En ese sentido, remarcó que la principal preocupación gira en torno a la salud de los afiliados y la continuidad de servicios y actividades que consideran fundamentales. “Para nosotros la salud es vida y sentimos que nos la están quitando. El tiempo que está transcurriendo es mucho y seguimos con entrevistas y promesas, pero siempre pasa lo mismo”, sostuvo.
El referente también cuestionó que las decisiones se tomen lejos de la realidad local. “Las decisiones se toman a cientos de kilómetros de distancia y entre unos pocos. Hace más de 20 años que vemos esta situación y nadie se acuerda de lo que pasa en los centros”, afirmó.

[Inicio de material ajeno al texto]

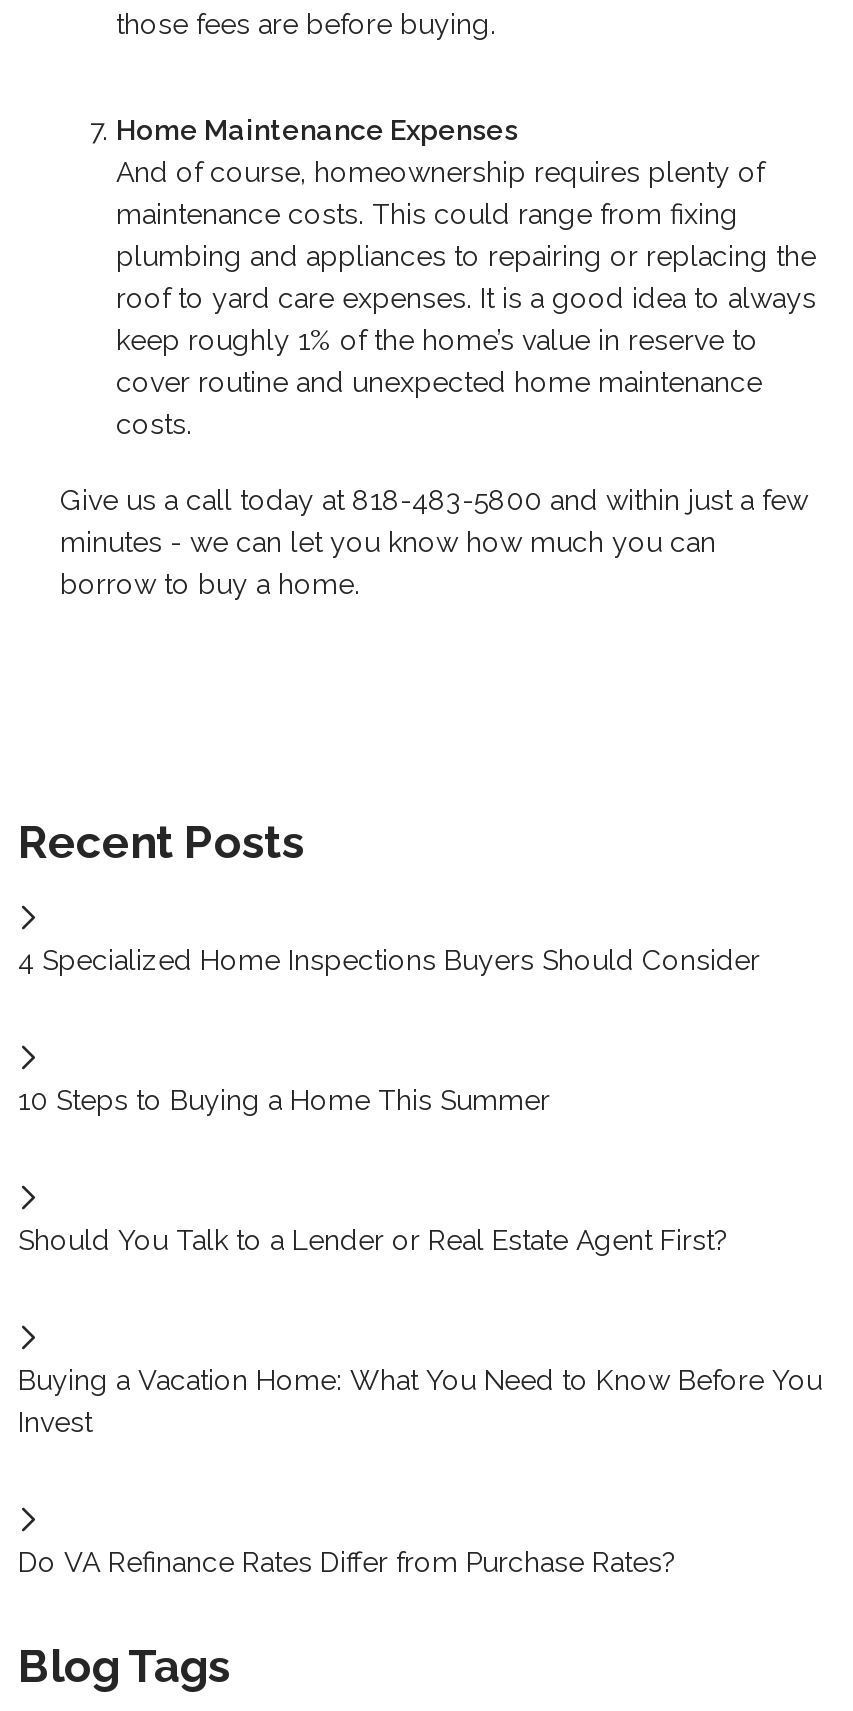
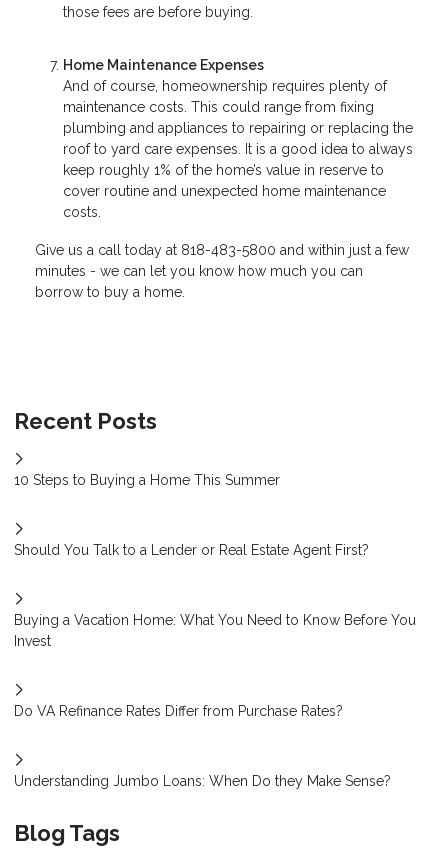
[18,943,760,975] 4 Specialized Home Inspections Buyers Should Consider -> none
moved [18,1083,822,1577] -> [14,472,416,719]: 10 Steps to Buying a Home This Summer | Should You Talk to a Lender or Real Estate Agent First? | Buying a Vacation Home: What You Need to Know Before You | Invest | Do VA Refinance Rates Differ from Purchase Rates?
none -> [14,773,391,789] Understanding Jumbo Loans: When Do they Make Sense?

Entre los reclamos, destacó la interrupción de talleres destinados a adultos mayores, actividades que consideran esenciales para el bienestar físico y emocional. “Los talleres estaban cortados y no se sabía cuándo iban a empezar. Esto hace a la salud, no saben lo bien que hace. Si no llegan los fondos, quienes dictan los talleres no pueden trabajar”, señaló.
Asimismo, advirtió que, de no obtener respuestas, podrían avanzar con medidas más firmes. “Si esto perdura, no nos va a quedar más remedio que producir un hecho contundente para que vean que insistimos. Estamos jubilados del trabajo, no de la vida”, expresó.
Por último, Quinteros remarcó el impacto económico que representa la compra de medicamentos para los afiliados. “El gasto depende de cada patología. En mi caso, tengo que tomar siete pastillas distintas por día”, concluyó.